==== The data ====
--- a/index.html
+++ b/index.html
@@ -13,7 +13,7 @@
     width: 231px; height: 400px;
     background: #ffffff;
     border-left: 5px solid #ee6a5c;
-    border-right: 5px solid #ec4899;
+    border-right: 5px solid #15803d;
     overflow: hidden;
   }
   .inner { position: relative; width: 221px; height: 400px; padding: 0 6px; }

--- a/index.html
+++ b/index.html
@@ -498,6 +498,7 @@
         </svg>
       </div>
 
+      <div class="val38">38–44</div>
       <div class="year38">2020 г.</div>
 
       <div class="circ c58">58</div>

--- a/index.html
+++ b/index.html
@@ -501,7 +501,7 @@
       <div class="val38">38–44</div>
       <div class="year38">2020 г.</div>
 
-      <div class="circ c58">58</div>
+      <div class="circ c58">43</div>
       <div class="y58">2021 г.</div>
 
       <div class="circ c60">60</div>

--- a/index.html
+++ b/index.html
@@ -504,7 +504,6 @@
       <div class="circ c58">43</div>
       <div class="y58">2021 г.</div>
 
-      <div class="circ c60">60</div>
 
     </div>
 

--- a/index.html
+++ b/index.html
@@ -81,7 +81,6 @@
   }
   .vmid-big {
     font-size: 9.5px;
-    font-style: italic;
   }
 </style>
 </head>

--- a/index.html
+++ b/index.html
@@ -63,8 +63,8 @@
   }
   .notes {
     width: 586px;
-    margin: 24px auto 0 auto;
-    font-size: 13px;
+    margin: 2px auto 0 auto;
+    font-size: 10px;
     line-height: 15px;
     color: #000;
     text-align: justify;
====
==== The data ====
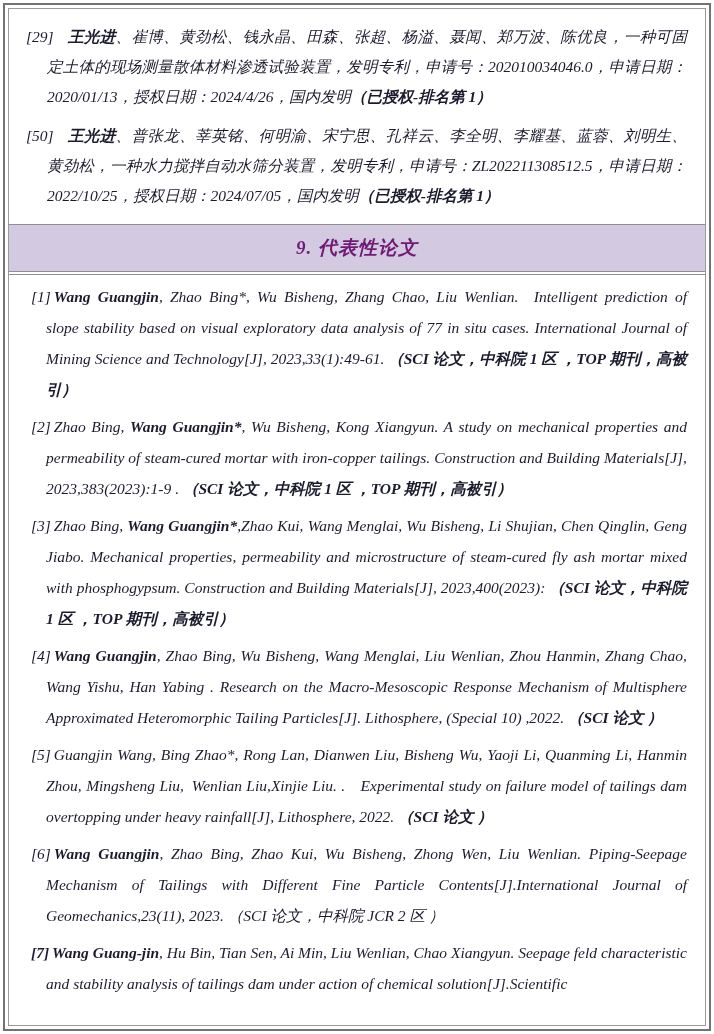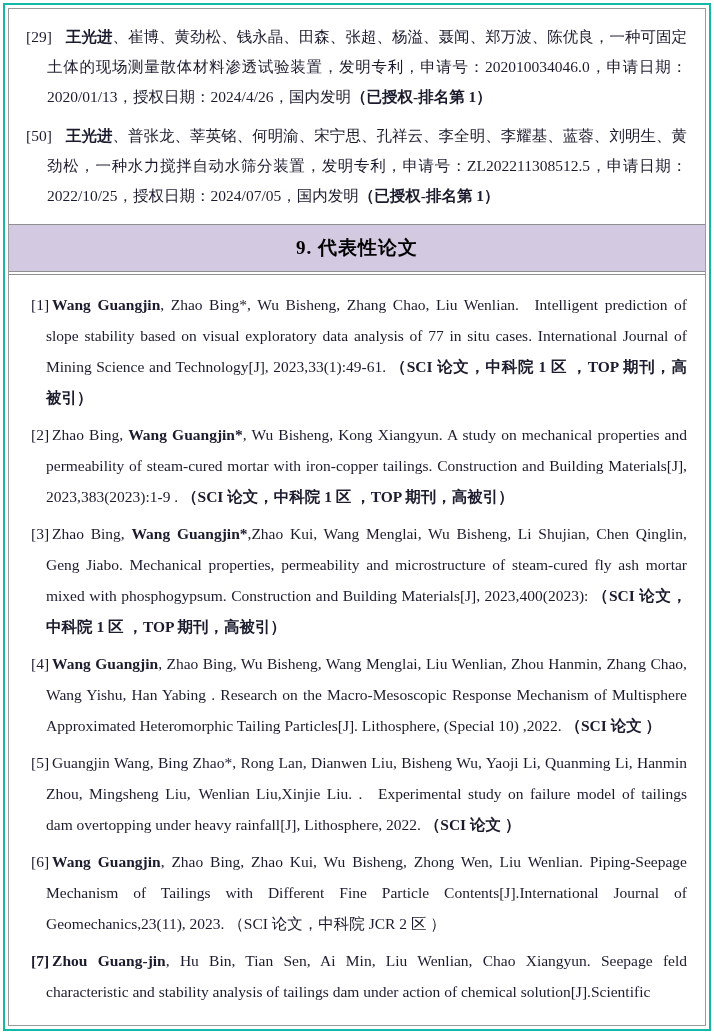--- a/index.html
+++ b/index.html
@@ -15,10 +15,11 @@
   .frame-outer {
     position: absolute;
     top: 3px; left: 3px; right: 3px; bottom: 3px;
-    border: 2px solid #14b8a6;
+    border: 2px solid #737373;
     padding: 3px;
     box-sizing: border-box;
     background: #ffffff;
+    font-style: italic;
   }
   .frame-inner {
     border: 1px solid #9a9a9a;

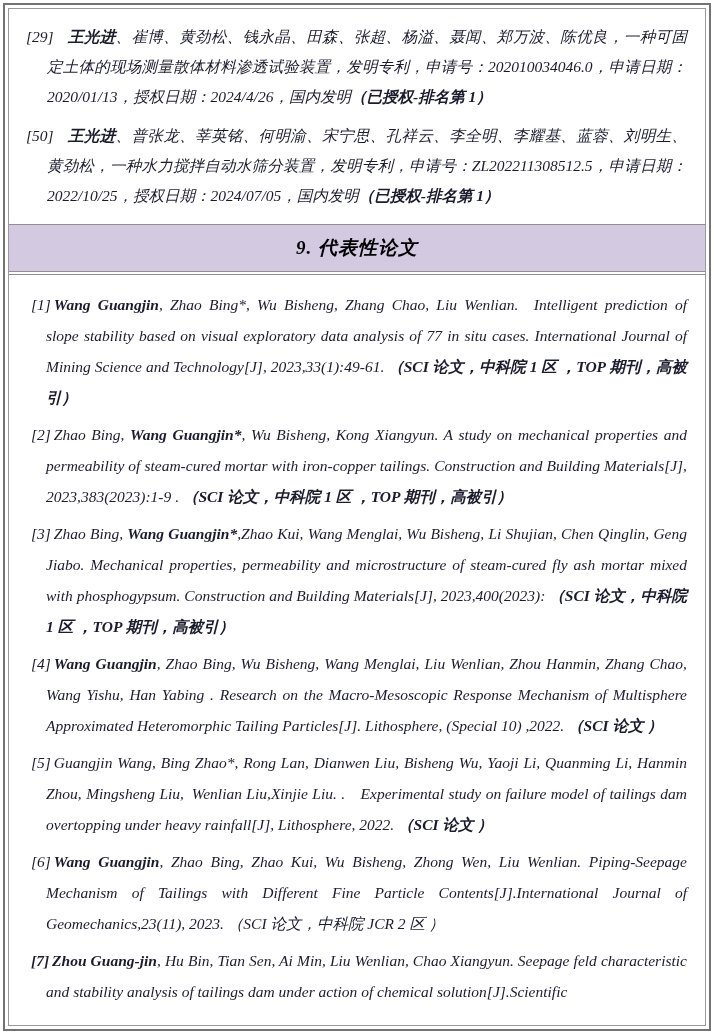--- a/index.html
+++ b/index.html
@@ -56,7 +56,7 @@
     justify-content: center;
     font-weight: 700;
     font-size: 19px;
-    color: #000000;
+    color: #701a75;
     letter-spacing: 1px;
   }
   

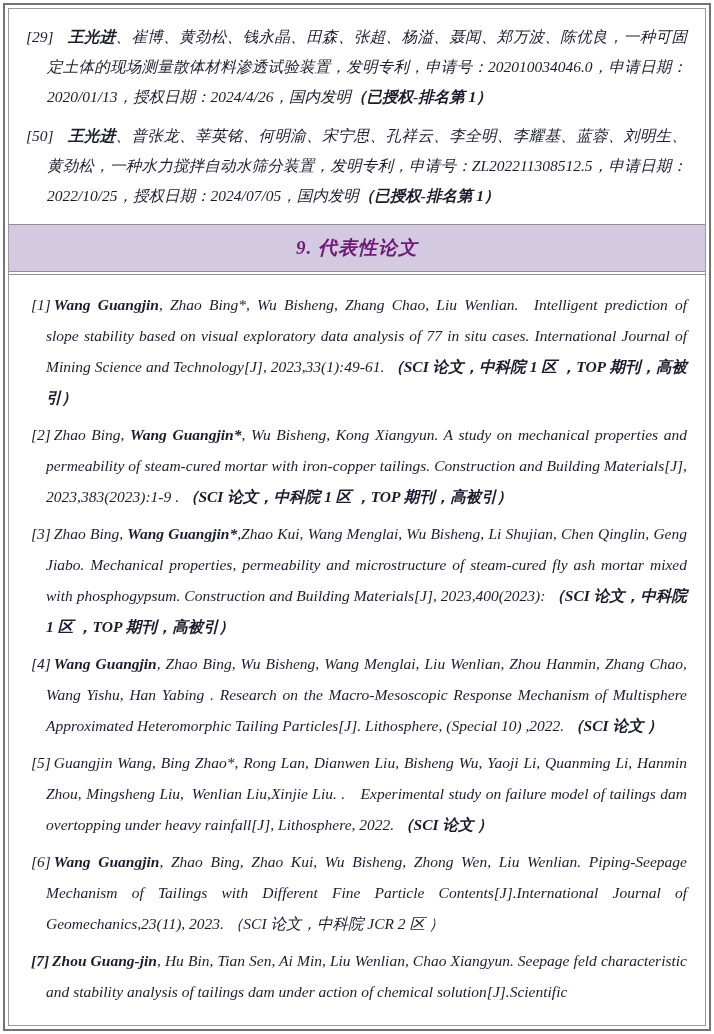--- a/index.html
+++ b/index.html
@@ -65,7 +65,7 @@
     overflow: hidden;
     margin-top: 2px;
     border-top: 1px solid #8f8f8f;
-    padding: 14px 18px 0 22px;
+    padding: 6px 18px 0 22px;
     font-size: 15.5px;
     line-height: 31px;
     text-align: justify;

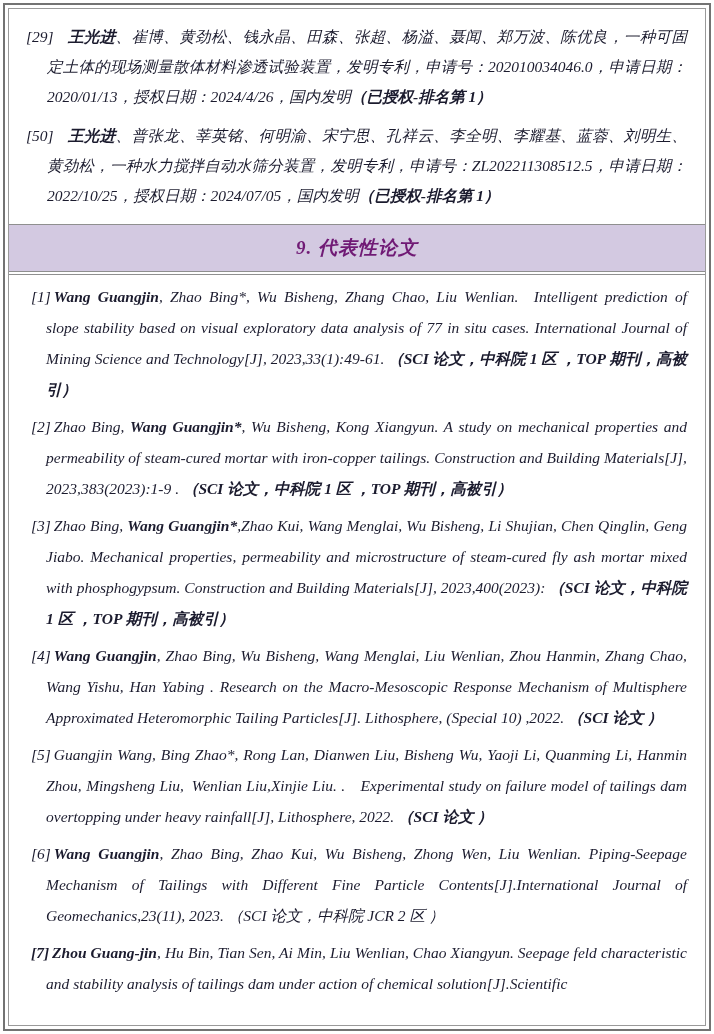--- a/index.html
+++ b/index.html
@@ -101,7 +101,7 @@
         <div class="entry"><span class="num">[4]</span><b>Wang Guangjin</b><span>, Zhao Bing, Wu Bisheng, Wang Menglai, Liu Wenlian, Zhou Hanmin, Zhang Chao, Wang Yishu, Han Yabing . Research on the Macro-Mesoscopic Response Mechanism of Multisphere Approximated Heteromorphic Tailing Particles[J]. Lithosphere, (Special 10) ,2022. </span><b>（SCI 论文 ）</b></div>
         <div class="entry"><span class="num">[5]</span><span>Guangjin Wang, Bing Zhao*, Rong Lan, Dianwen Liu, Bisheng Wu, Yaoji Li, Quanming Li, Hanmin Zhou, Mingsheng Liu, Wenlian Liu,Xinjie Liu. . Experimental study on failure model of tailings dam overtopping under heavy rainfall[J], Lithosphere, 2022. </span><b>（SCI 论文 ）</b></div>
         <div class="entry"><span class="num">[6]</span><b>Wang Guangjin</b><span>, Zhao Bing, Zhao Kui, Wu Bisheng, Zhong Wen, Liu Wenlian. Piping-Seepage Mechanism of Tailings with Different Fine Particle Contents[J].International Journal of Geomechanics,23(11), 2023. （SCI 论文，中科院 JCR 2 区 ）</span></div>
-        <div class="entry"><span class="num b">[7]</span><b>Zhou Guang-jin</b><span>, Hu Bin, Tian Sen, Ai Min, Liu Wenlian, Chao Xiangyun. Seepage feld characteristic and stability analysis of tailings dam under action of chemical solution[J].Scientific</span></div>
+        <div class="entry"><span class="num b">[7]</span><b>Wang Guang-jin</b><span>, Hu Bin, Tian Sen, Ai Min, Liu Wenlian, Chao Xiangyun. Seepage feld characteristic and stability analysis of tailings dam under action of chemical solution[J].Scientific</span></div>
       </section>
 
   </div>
====
==== The data ====
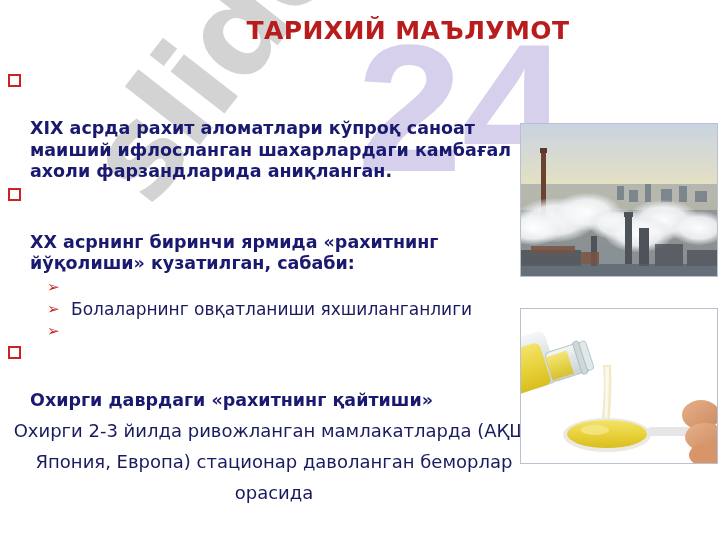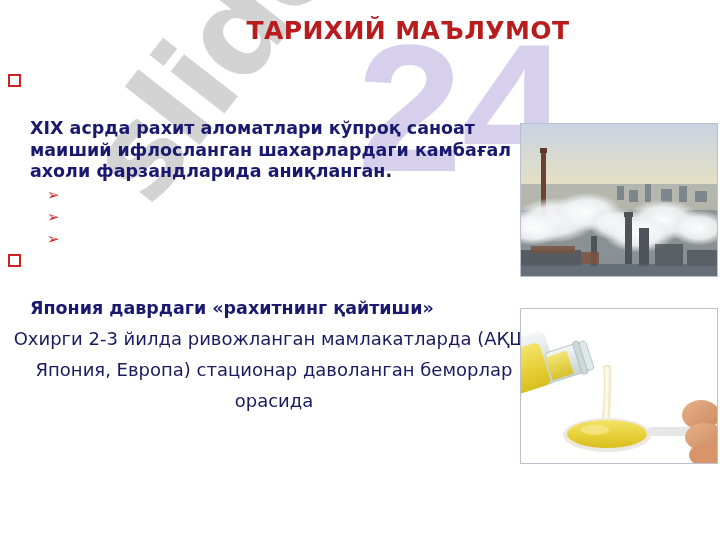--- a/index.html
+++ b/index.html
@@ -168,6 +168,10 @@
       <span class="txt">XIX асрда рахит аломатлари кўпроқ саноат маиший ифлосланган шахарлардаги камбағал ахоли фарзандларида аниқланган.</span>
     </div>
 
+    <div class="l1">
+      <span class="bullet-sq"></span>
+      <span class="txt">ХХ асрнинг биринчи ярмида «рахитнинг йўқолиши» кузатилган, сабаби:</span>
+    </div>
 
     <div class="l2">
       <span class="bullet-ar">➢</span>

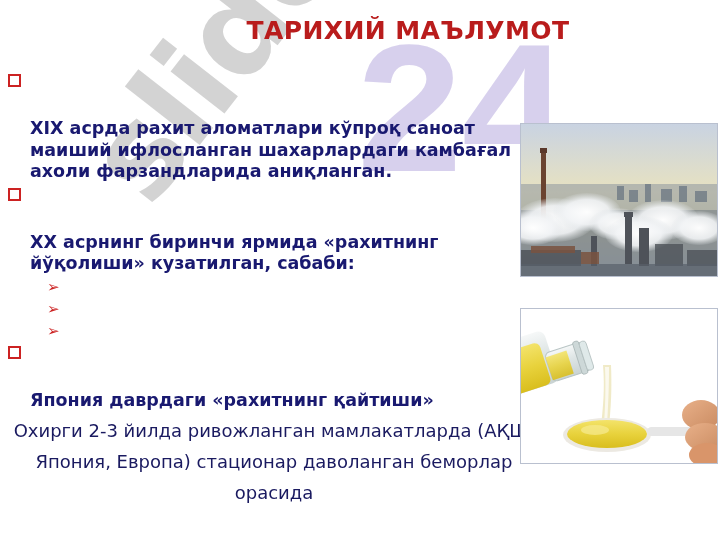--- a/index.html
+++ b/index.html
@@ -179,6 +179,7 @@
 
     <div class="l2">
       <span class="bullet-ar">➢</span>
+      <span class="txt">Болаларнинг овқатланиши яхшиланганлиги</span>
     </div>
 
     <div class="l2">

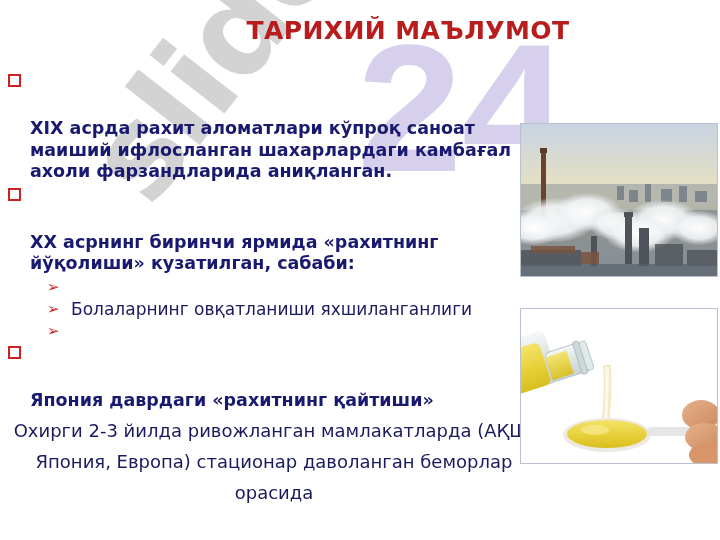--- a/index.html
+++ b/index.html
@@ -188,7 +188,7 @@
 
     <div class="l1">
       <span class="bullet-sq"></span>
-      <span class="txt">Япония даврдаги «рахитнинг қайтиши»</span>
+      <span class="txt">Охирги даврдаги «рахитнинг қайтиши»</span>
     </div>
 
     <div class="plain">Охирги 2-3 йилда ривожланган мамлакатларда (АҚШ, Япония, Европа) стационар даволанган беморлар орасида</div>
====
◆ Task prompt
Only the lines above from the one with "-168,6 +168,10 @@" through the one with "асрнинг биринчи ярмида" should be duplicated, character for character.

◆ Result of this exercise
@@ -168,6 +168,10 @@
       <span class="txt">XIX асрда рахит аломатлари кўпроқ саноат маиший ифлосланган шахарлардаги камбағал ахоли фарзандларида аниқланган.</span>
     </div>
 
+    <div class="l1">
+      <span class="bullet-sq"></span>
+      <span class="txt">ХХ асрнинг биринчи ярмида «рахитнинг йўқолиши» кузатилган, сабаби:</span>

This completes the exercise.